Dataset items:

___

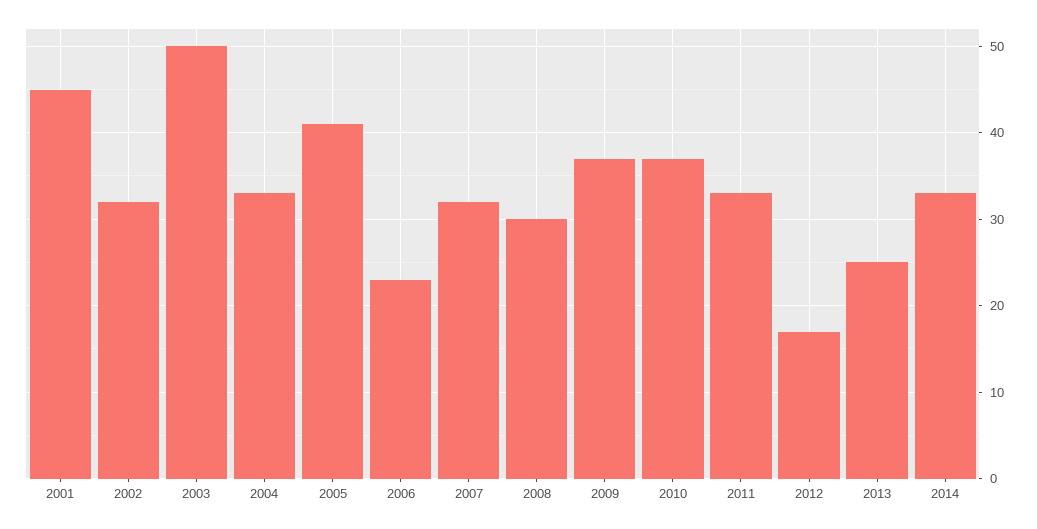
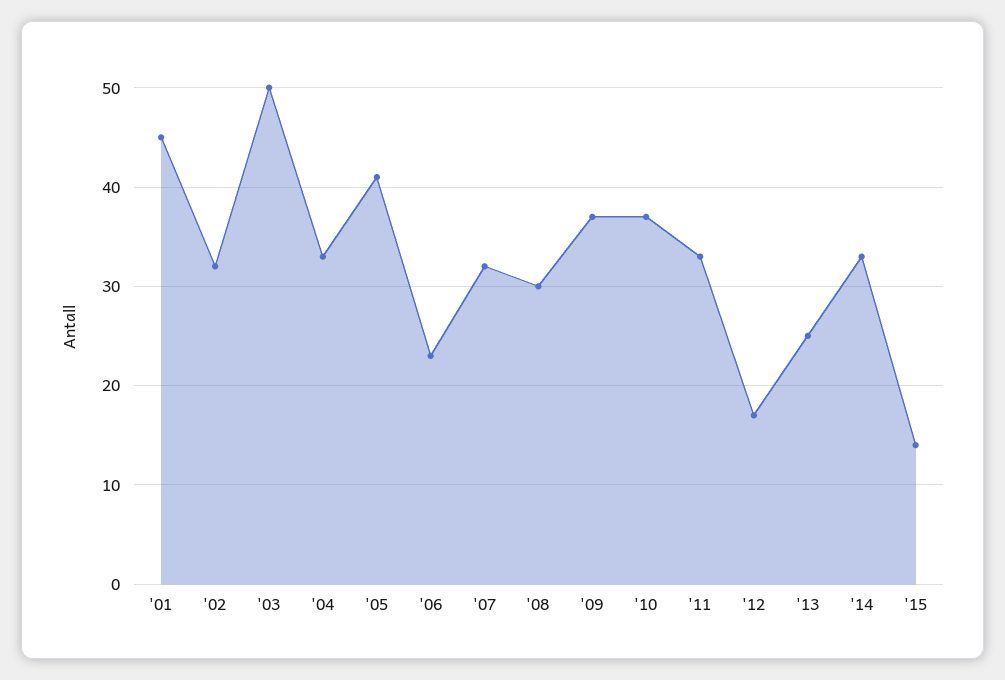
'15: none -> 14

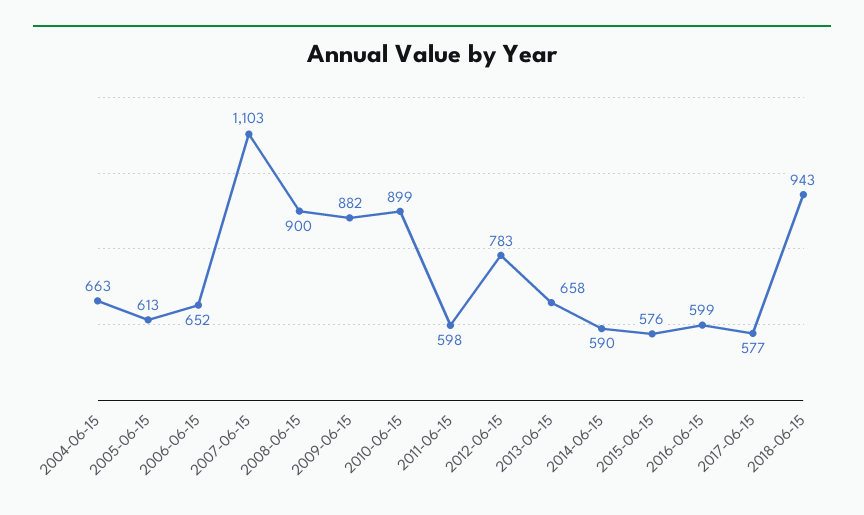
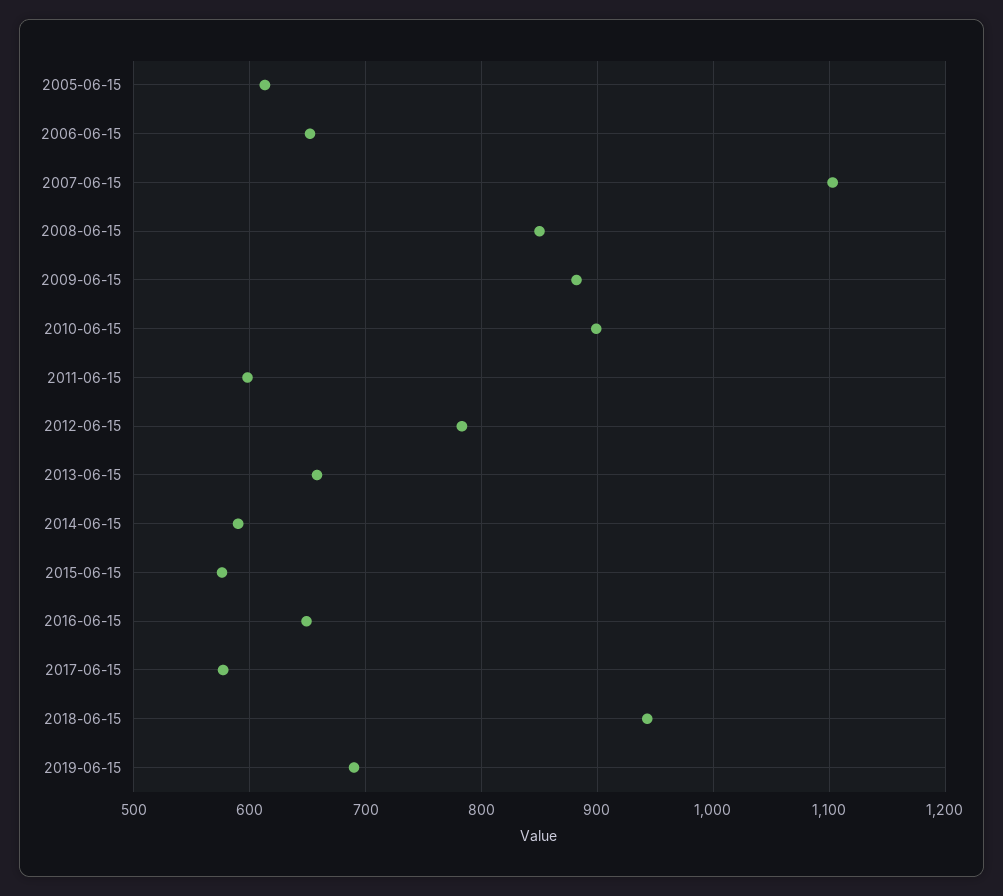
2004-06-15: 663 -> none
2008-06-15: 900 -> 850
2016-06-15: 599 -> 650
2019-06-15: none -> 690

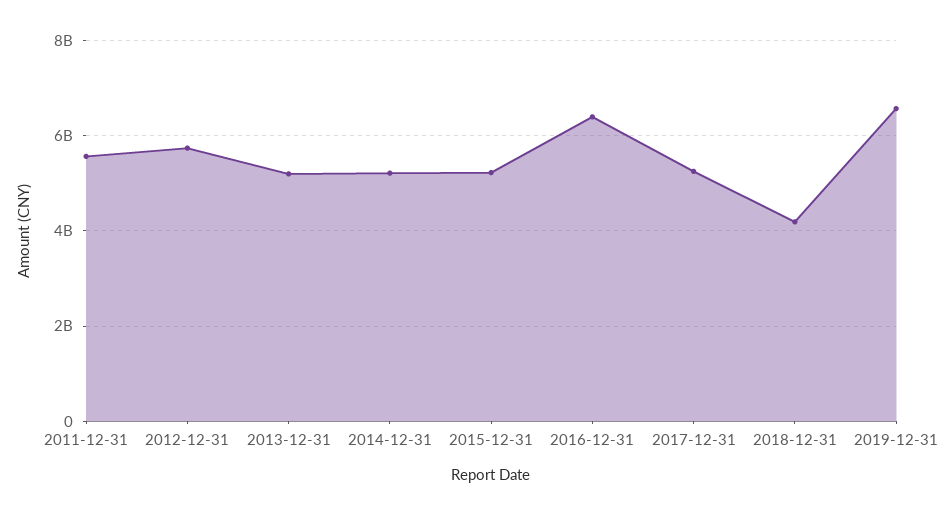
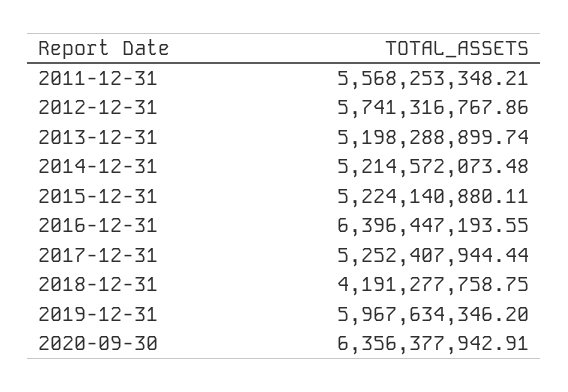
2019-12-31: 6600000000 -> 5967634346.2
2020-09-30: none -> 6356377942.91

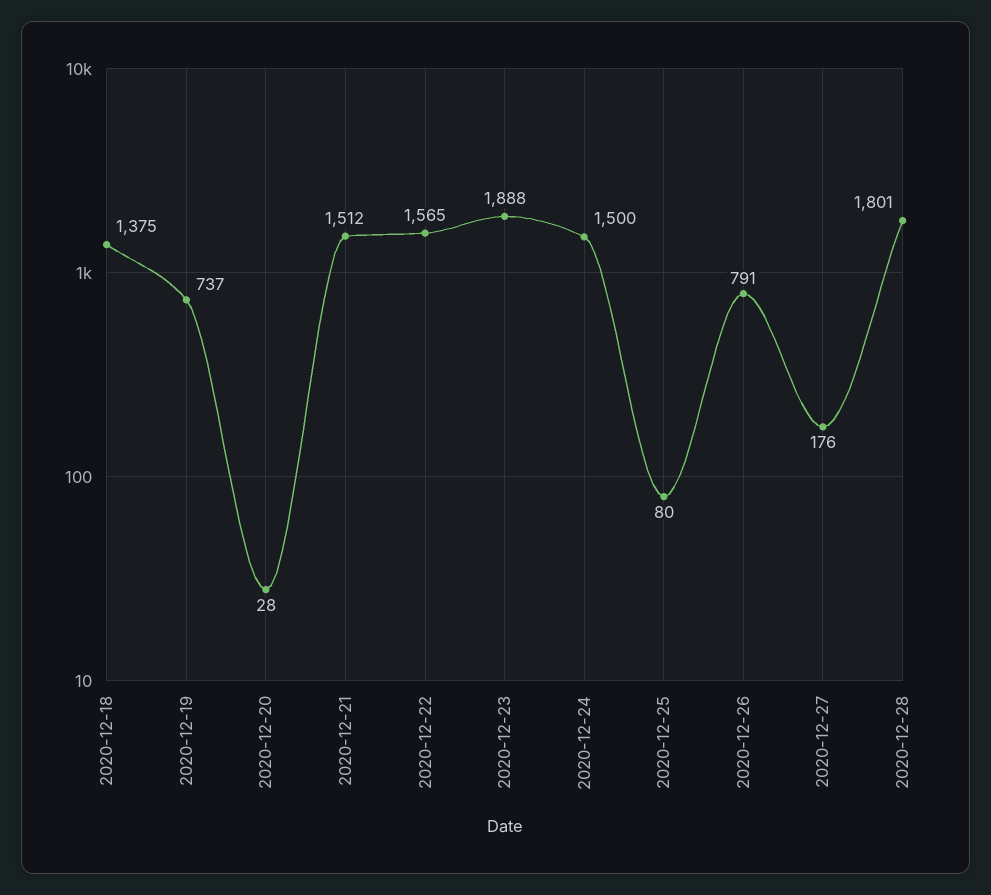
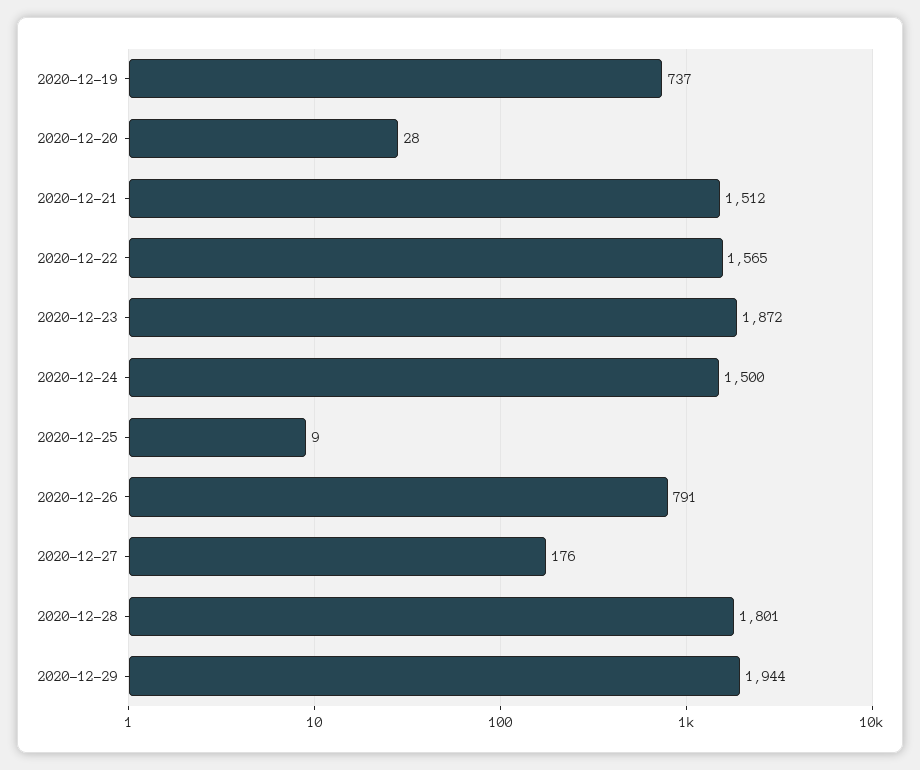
2020-12-18: 1375 -> none
2020-12-23: 1888 -> 1872
2020-12-25: 80 -> 9
2020-12-29: none -> 1944

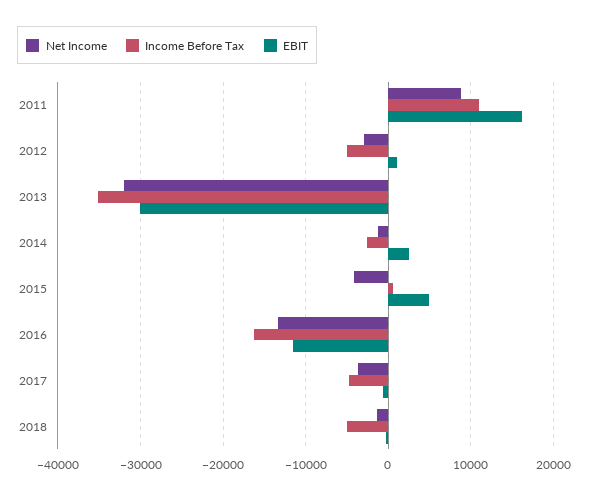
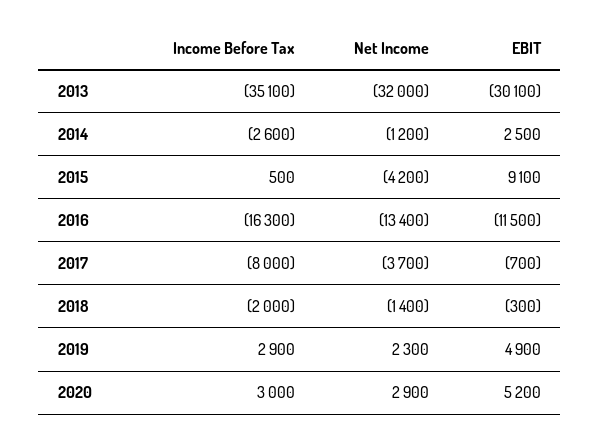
Net Income, 2011: 9000 -> none
Income Before Tax, 2011: 11000 -> none
EBIT, 2011: 16000 -> none
Net Income, 2012: -3000 -> none
Income Before Tax, 2012: -5000 -> none
EBIT, 2012: 1000 -> none
EBIT, 2015: 5000 -> 9100
Income Before Tax, 2017: -5000 -> -8000
Income Before Tax, 2018: -5000 -> -2000
Income Before Tax, 2019: none -> 2900
Net Income, 2019: none -> 2300
EBIT, 2019: none -> 4900
Income Before Tax, 2020: none -> 3000
Net Income, 2020: none -> 2900
EBIT, 2020: none -> 5200

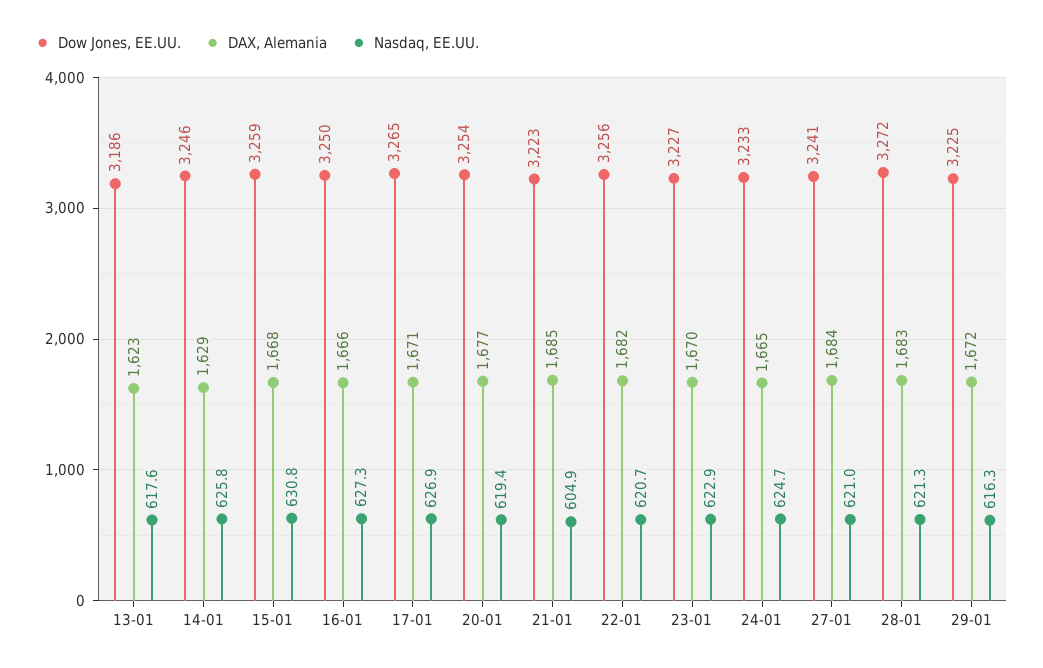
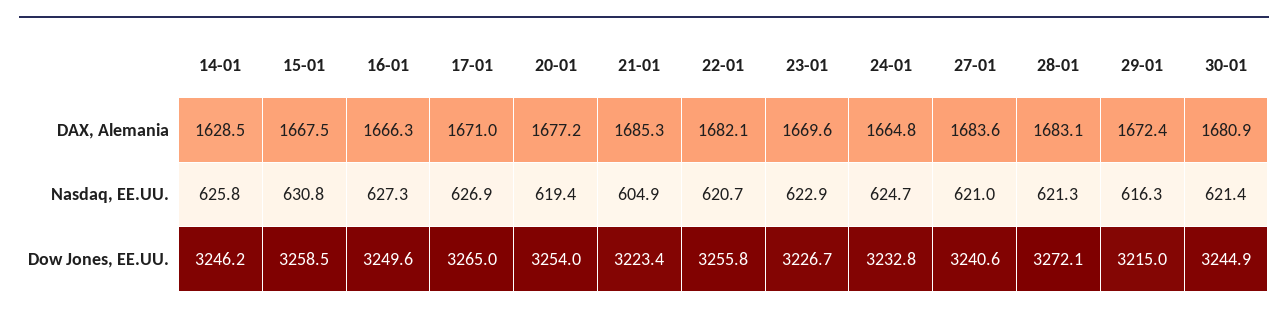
Dow Jones, EE.UU., 13-01: 3186 -> none
DAX, Alemania, 13-01: 1623 -> none
Nasdaq, EE.UU., 13-01: 617.6 -> none
Dow Jones, EE.UU., 29-01: 3225 -> 3215
DAX, Alemania, 30-01: none -> 1680.9
Nasdaq, EE.UU., 30-01: none -> 621.4
Dow Jones, EE.UU., 30-01: none -> 3244.9

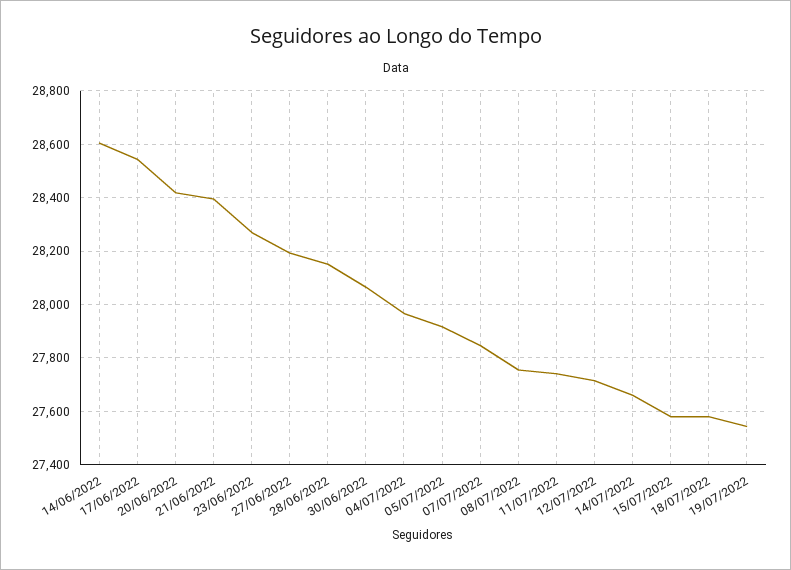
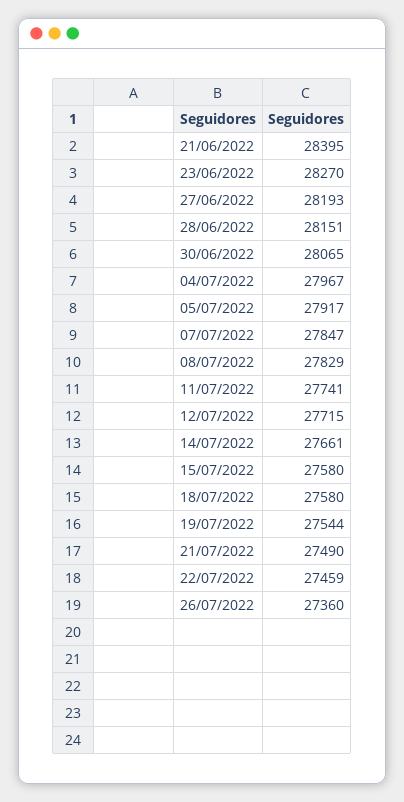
14/06/2022: 28600 -> none
17/06/2022: 28550 -> none
20/06/2022: 28425 -> none
08/07/2022: 27750 -> 27829
21/07/2022: none -> 27490
22/07/2022: none -> 27459
26/07/2022: none -> 27360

___

• _EXERCISE INSTRUCTIONS_:
What lines above run from the one with "Net Income, 2020: none -> 2900" to the one with "Dow Jones, EE.UU., 30-01: none -> 3244.9"? Give them again exactly, ends included, and leave the pictures out.

• _YOUR SOLUTION_:
Net Income, 2020: none -> 2900
EBIT, 2020: none -> 5200

Dow Jones, EE.UU., 13-01: 3186 -> none
DAX, Alemania, 13-01: 1623 -> none
Nasdaq, EE.UU., 13-01: 617.6 -> none
Dow Jones, EE.UU., 29-01: 3225 -> 3215
DAX, Alemania, 30-01: none -> 1680.9
Nasdaq, EE.UU., 30-01: none -> 621.4
Dow Jones, EE.UU., 30-01: none -> 3244.9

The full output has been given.